### Directions for this task
Any image in the records is to be skipped; everything else should be reproduced exactly.

### Extracted information
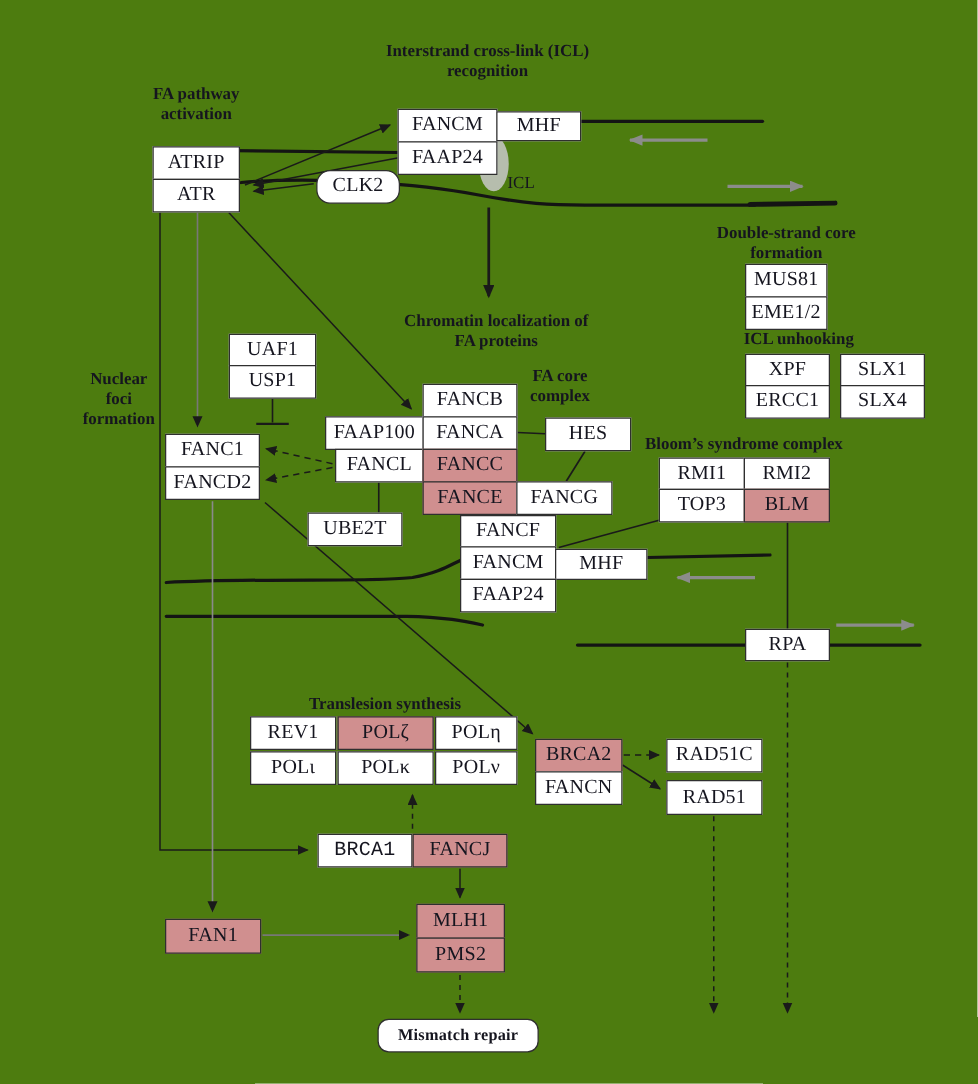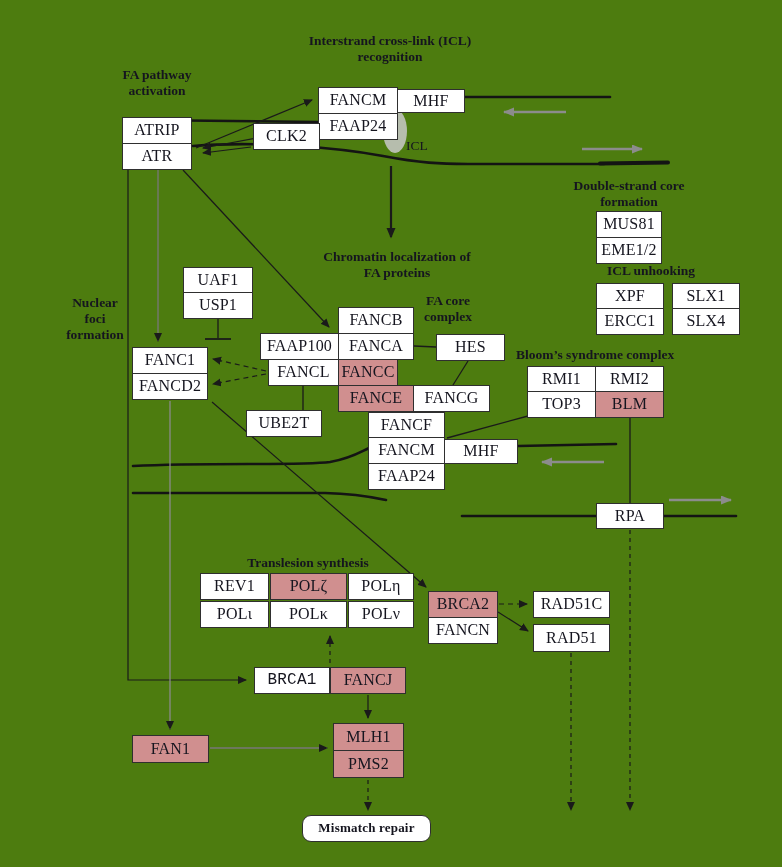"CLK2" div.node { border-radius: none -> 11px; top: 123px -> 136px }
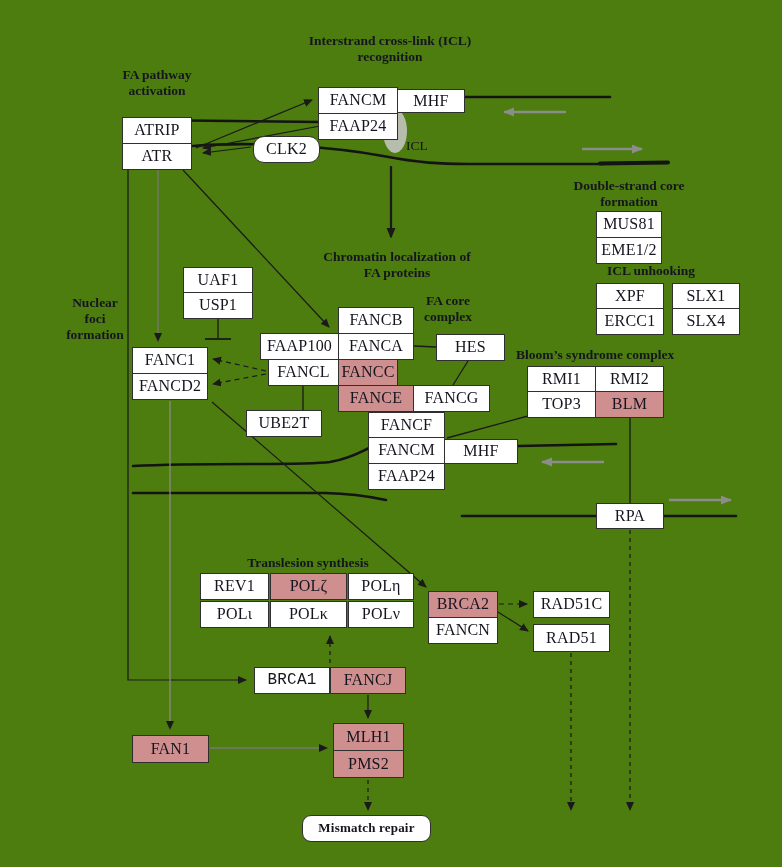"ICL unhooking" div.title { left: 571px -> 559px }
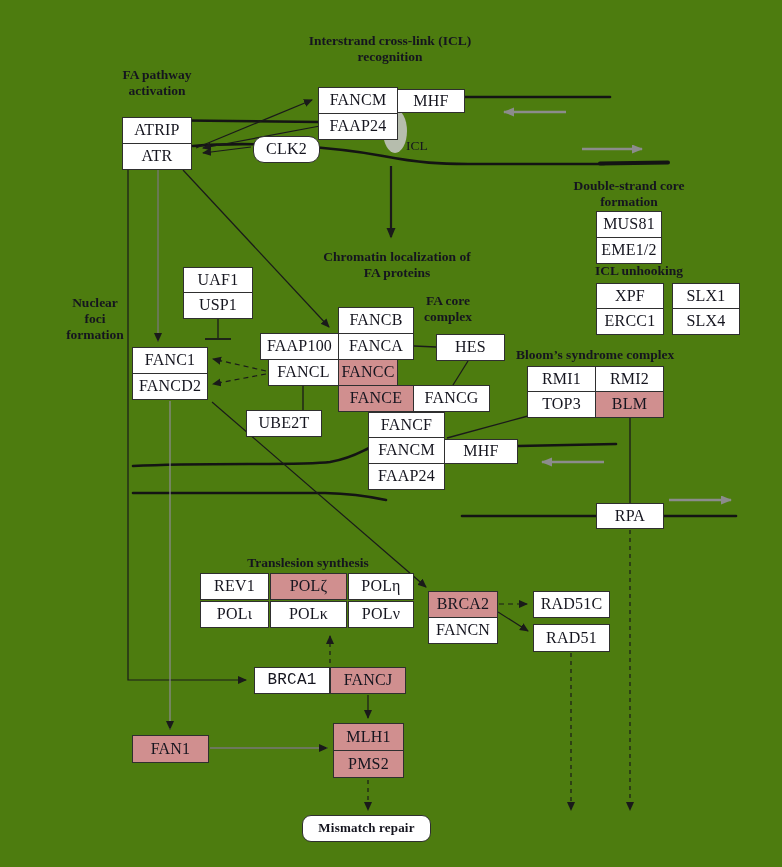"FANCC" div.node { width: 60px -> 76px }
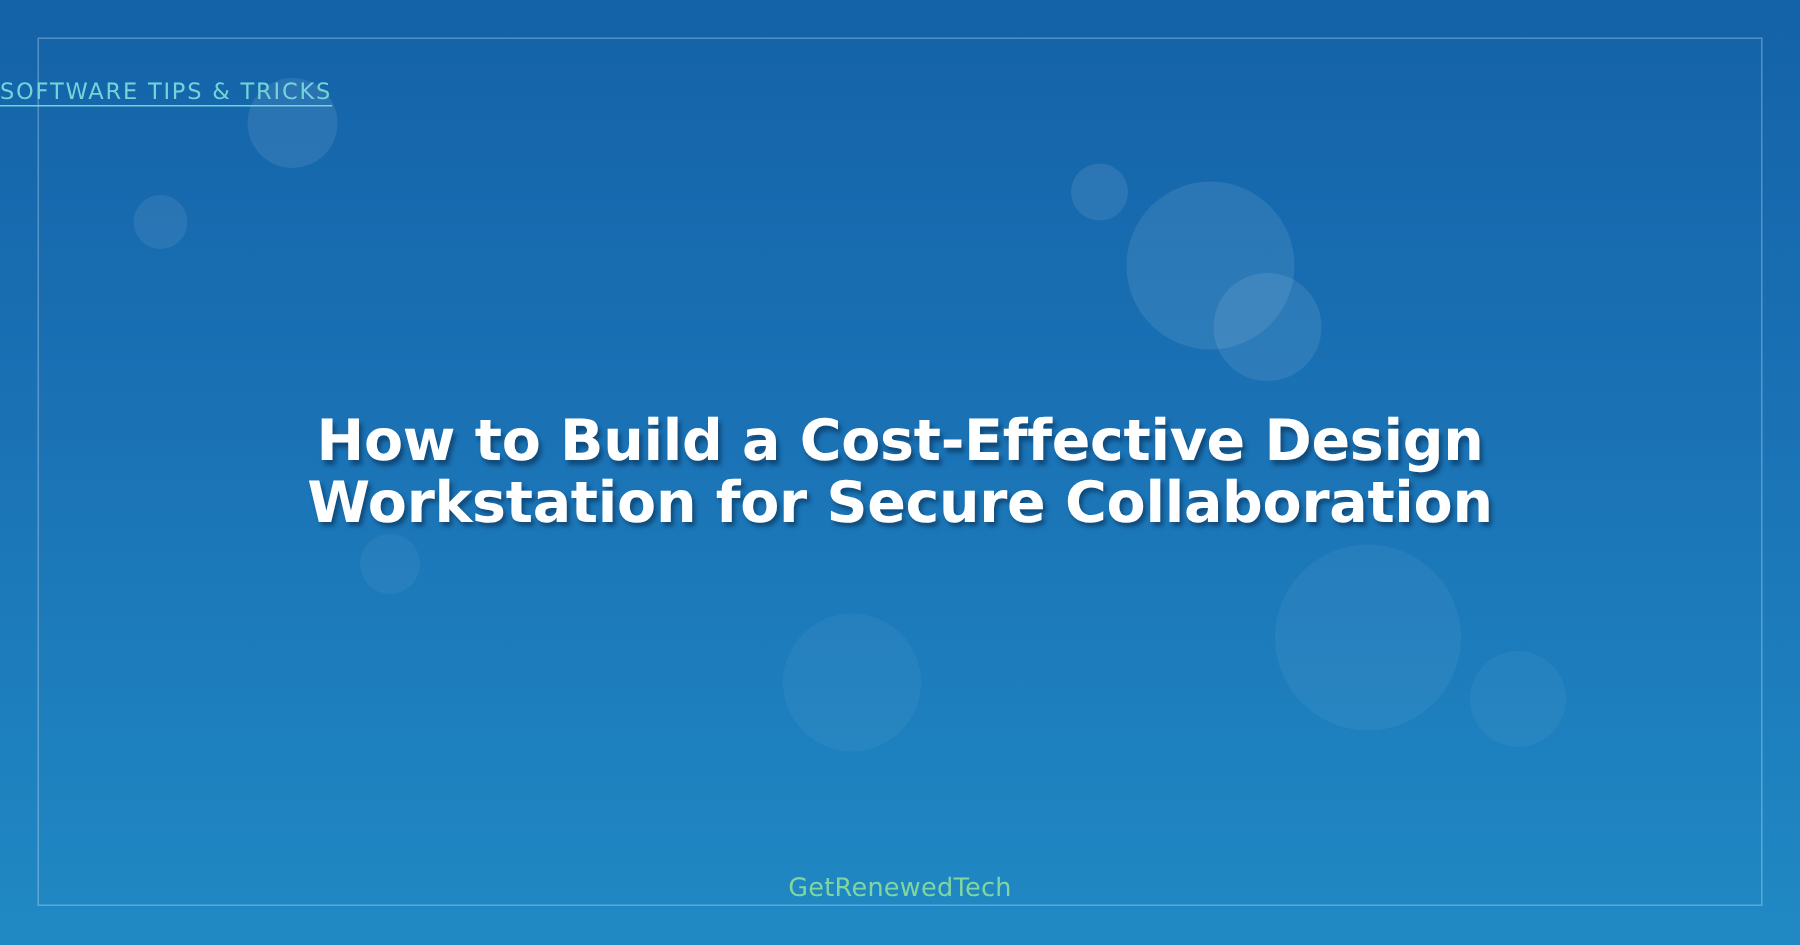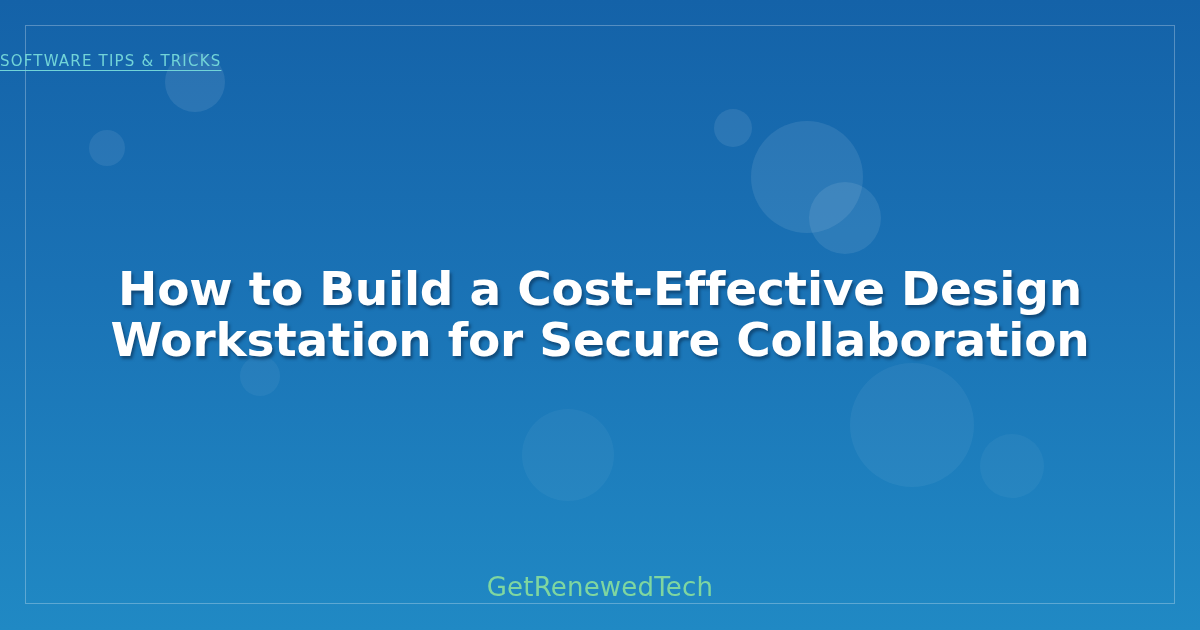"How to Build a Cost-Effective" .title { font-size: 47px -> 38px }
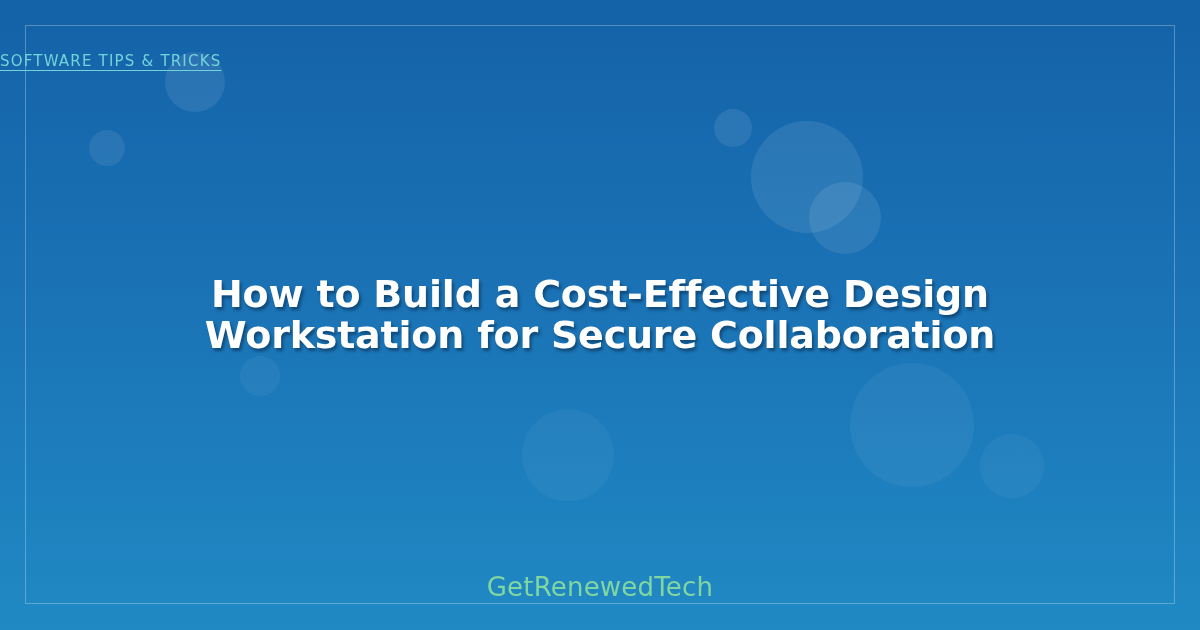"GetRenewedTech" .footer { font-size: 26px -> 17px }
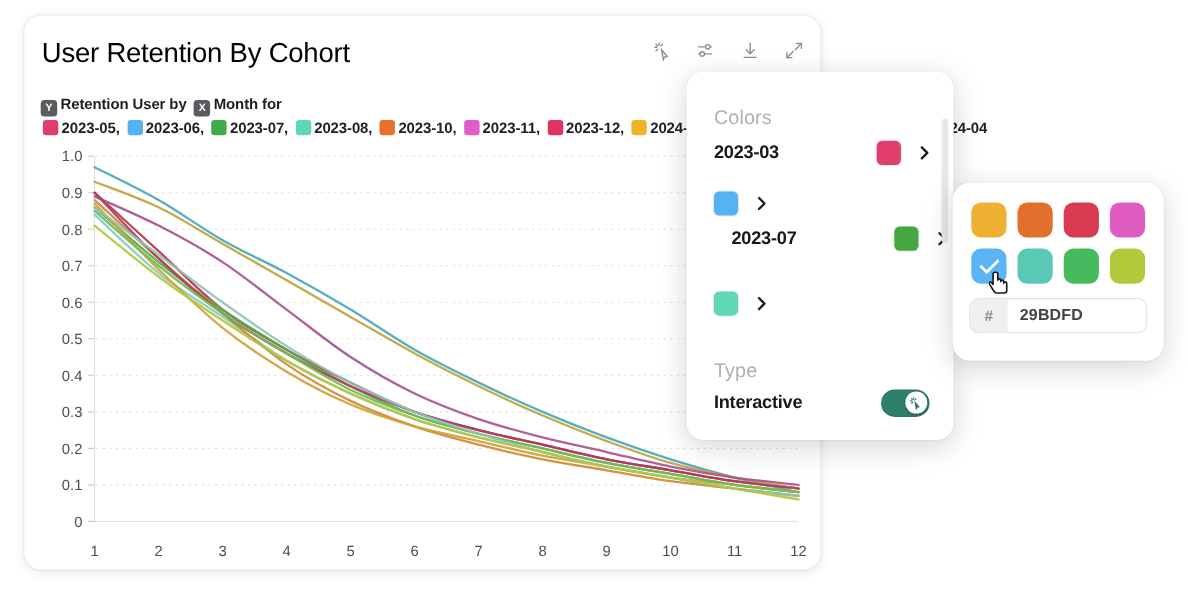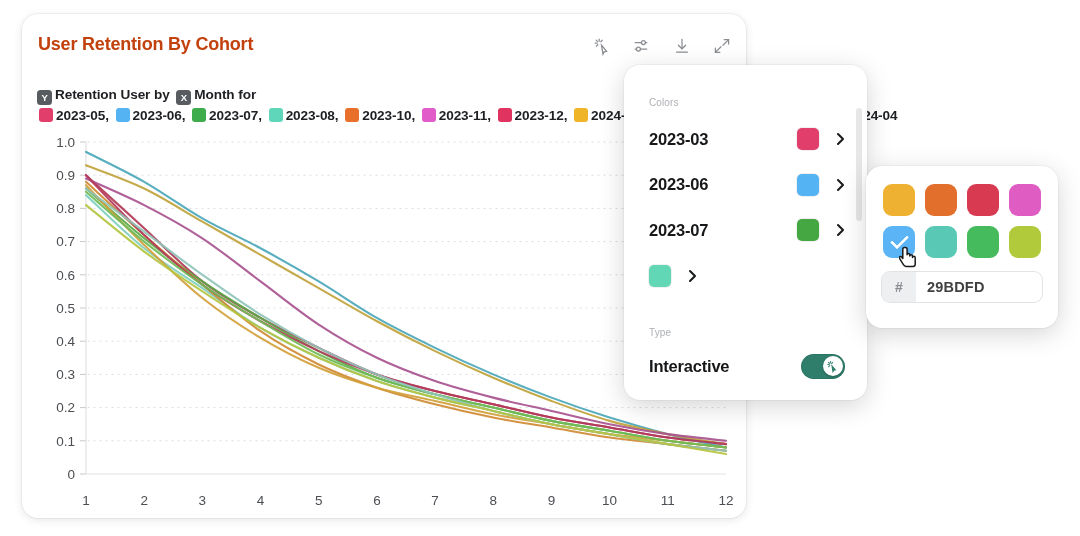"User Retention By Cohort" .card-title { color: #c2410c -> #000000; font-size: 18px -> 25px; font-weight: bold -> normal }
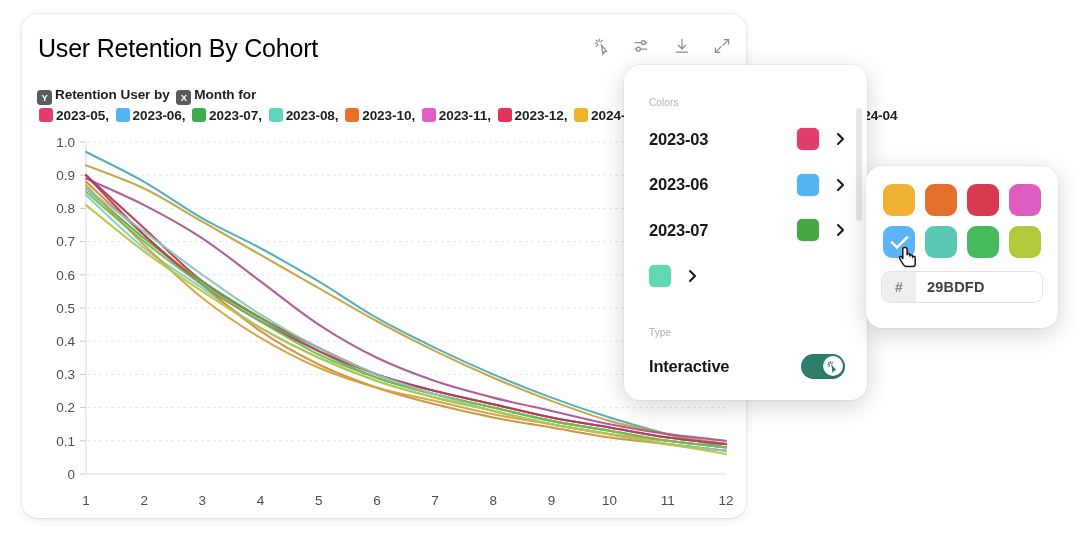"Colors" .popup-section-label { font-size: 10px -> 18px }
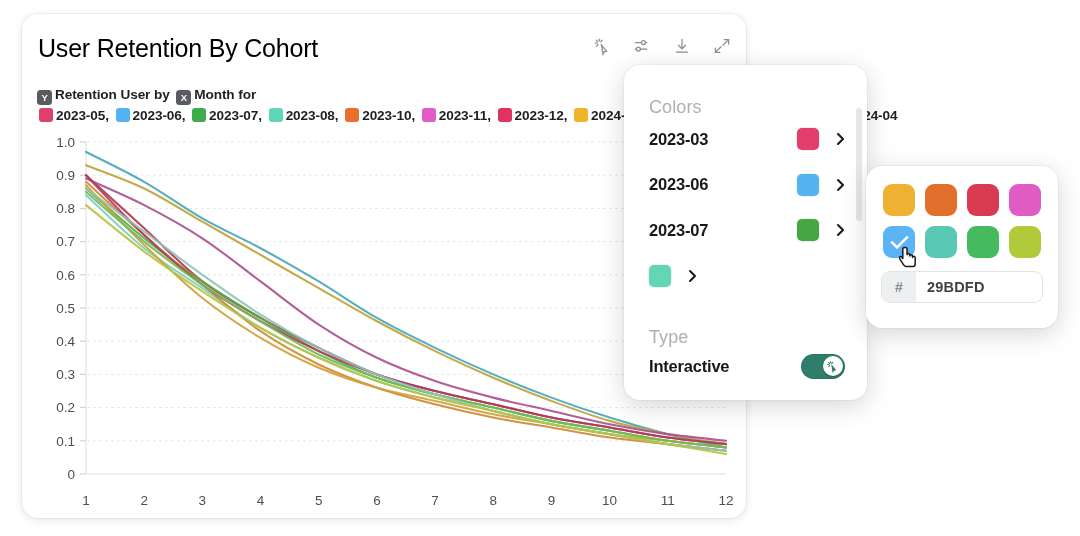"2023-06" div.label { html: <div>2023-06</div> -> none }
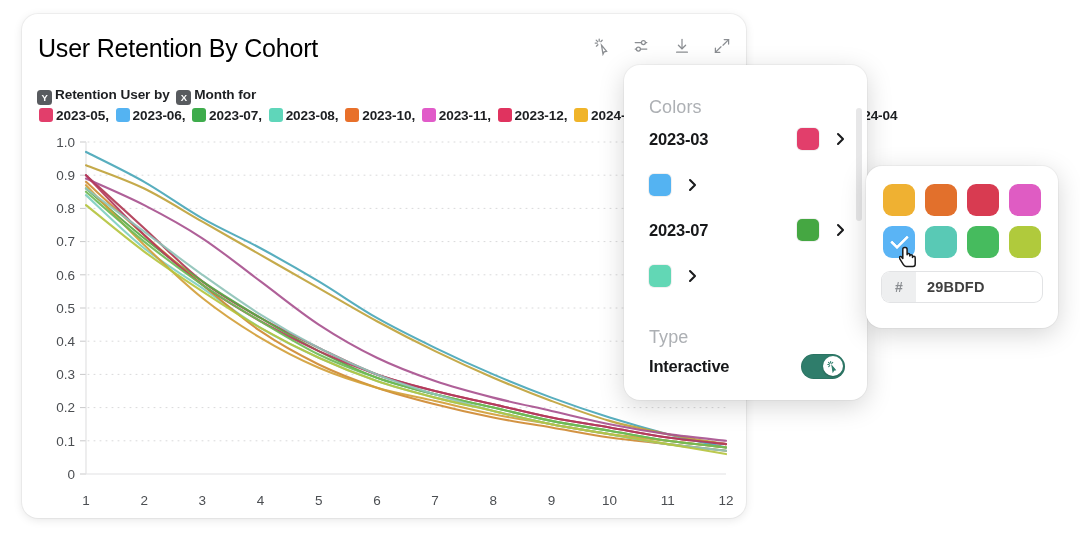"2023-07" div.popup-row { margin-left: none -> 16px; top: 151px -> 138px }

### Result
"CLK2" div.node { border-radius: none -> 11px; top: 123px -> 136px }
"ICL unhooking" div.title { left: 571px -> 559px }
"FANCC" div.node { width: 60px -> 76px }
"How to Build a Cost-Effective" .title { font-size: 47px -> 38px }
"GetRenewedTech" .footer { font-size: 26px -> 17px }
"User Retention By Cohort" .card-title { color: #c2410c -> #000000; font-size: 18px -> 25px; font-weight: bold -> normal }
"Colors" .popup-section-label { font-size: 10px -> 18px }
"2023-06" div.label { html: <div>2023-06</div> -> none }
"2023-07" div.popup-row { margin-left: none -> 16px; top: 151px -> 138px }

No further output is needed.